Japanese writer (1919–2004)

Tsutomu Mizukami (水上勉, Mizukami Tsutomu), also known as Tsutomu Minakami, (Note: The original characters of Mizukami's family name can also be read as Minakami. The standard reading has been set to Mizukami.) was a Japanese writer of novels, biographies, and plays. Mizukami's major works include The Temple of the Wild Geese, Kiga kaikyō and Bamboo Dolls of Echizen. His writings earned him, among other awards, the Tanizaki Prize and the Naoki Prize.

==Biography==
Mizukami was born in Wakasa, Fukui Prefecture, to a poor family. In 1929, he became a novice in a Zen temple in Kyoto, moving between the branch temples. Disillusioned by the conduct of the temple's head priest, he left the temple in 1936, the same year in which he finished Middle School.
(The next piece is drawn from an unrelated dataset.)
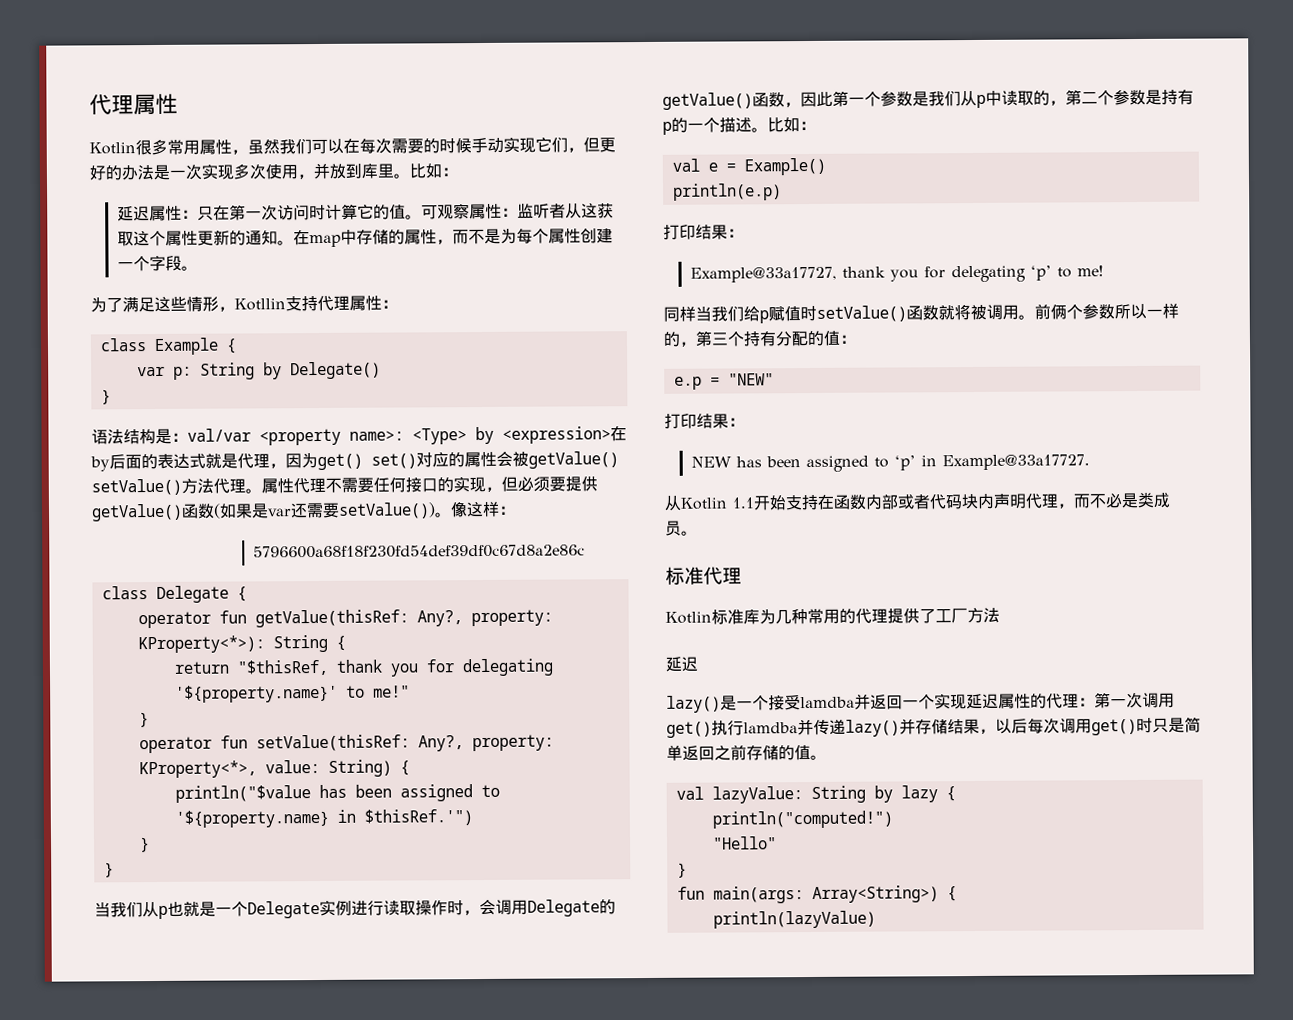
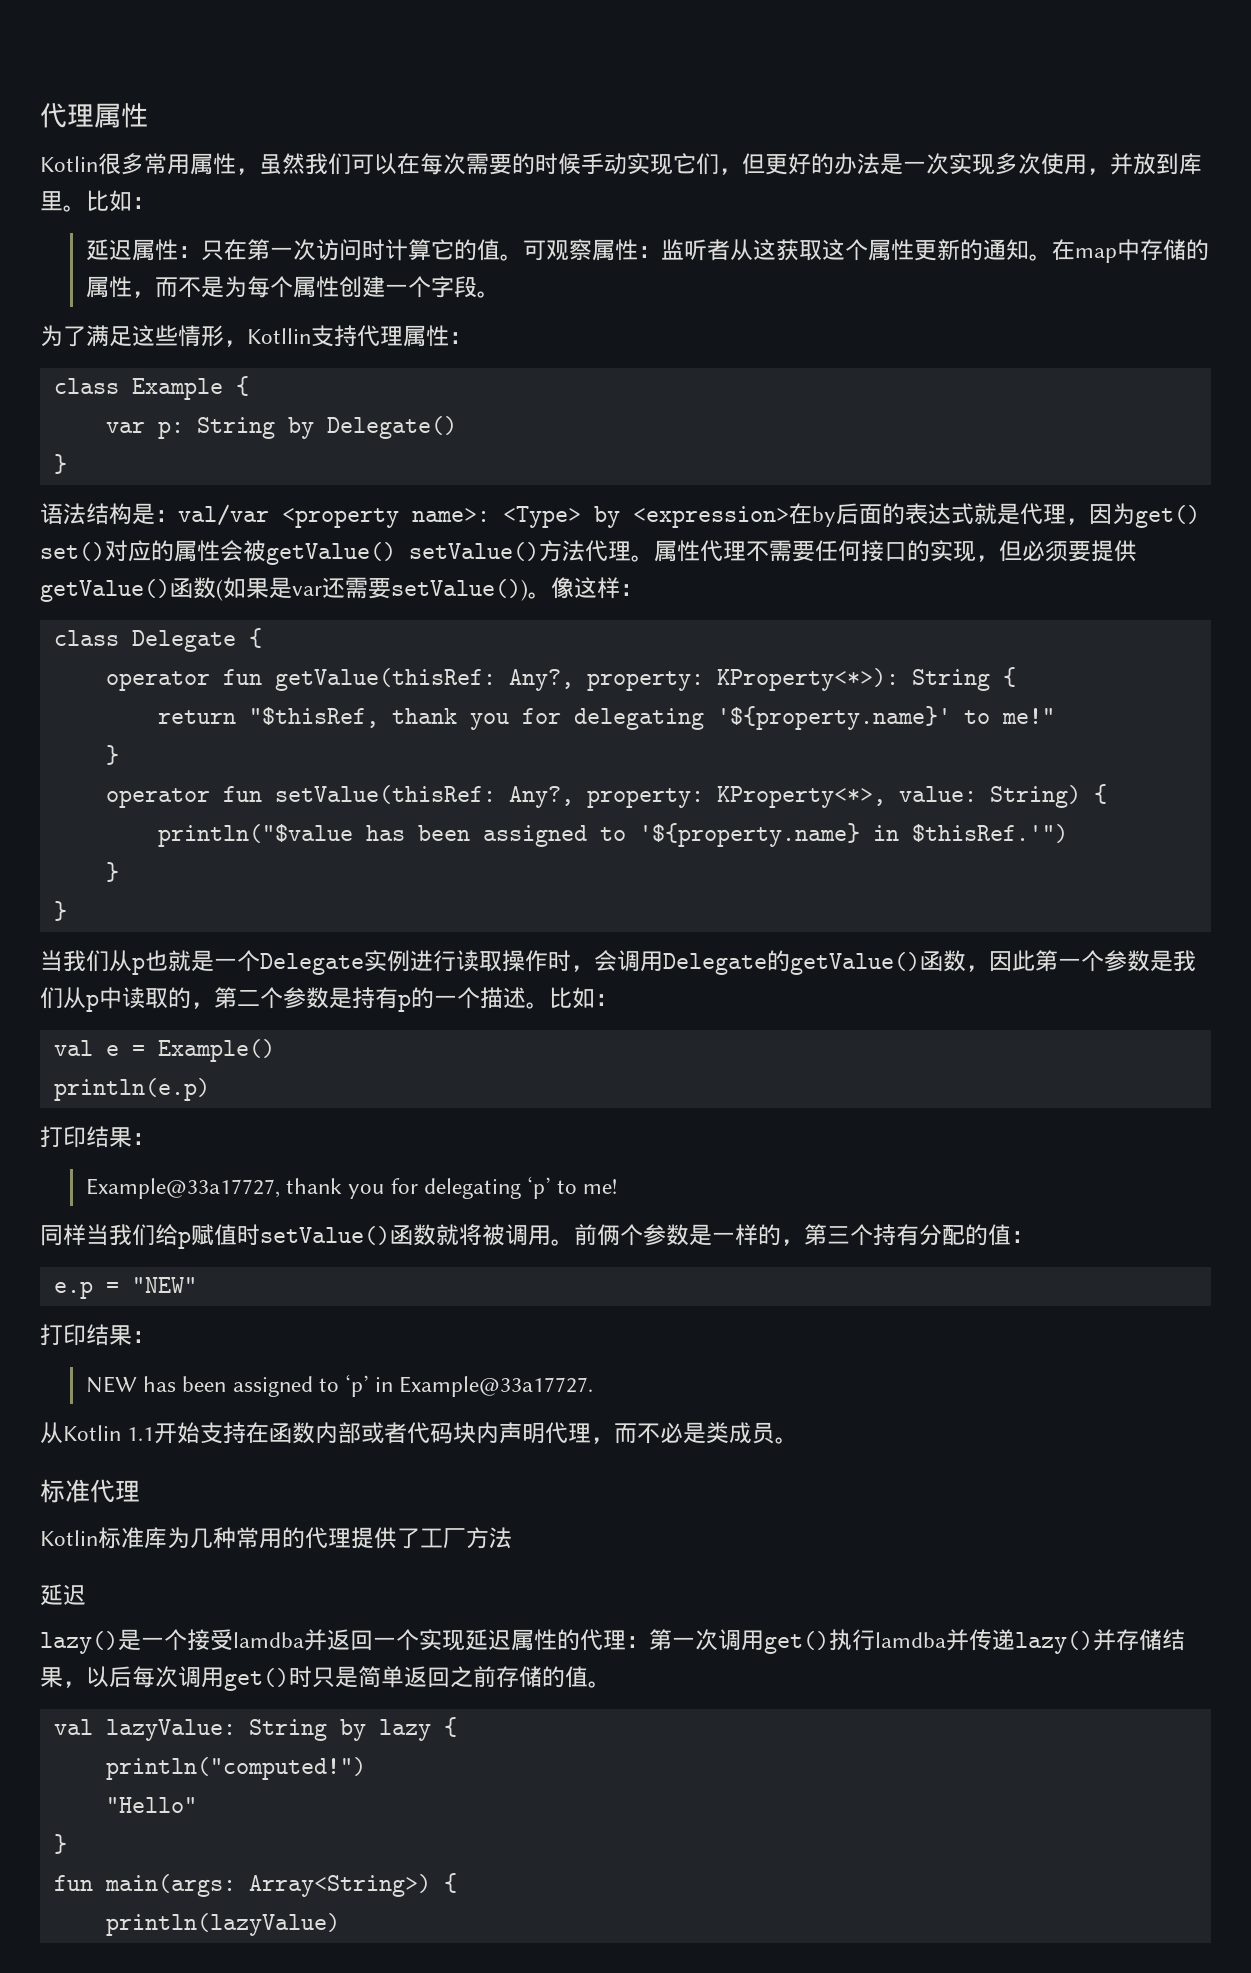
- 5796600a68f18f230fd54def39df0c67d8a2e86c
- 前俩个参数所以一样的，第三个持有分配的值：
+ 前俩个参数是一样的，第三个持有分配的值：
Mizukami entered Ritsumeikan University in 1937, but unable to keep up with his schedule while working, he withdrew already half a year later. After World War II, during which he worked in a variety of jobs, he studied under writer Kōji Uno, and in 1948 published the autobiographical novel Furaipan no uta (lit. "Song of the frying pan"). The novel was a moderate success, but the attention received fell short of Mizukami's expectations. As a result, but also due to a divorce and his daughter's illness, he did not publish again before 1959. His novels Kiri to kage (lit. "Fog and shadow", 1959) and Umi no kiba (lit. "The sea's fangs", 1960), the latter of which centered on Minamata disease, started his career as a writer of detective stories which incorporated social themes.

His autobiographic novella The Temple of the Wild Geese about the relationship between a mundane priest, his mistress and a young acolyte received the Naoki Prize in 1961. He followed this with Kiga kaikyō (lit. "Starvation straits", 1962), Gobanchō Yūgirirō (lit. "The Yūgiri brothel at Gobanchō", 1962) and Bamboo Dolls of Echizen (1963). Starting in the 1970s, Mizukami repeatedly turned to biographic works, such as Uno Kōji (1971) about his former mentor, Ikkyū (1975), a biography of 15th century monk and poet Sōjun Ikkyū, for which he received the Tanizaki Prize, and Ryōkan (1984) about Taigu Ryōkan, an Edo period monk known for his poetry and calligraphy.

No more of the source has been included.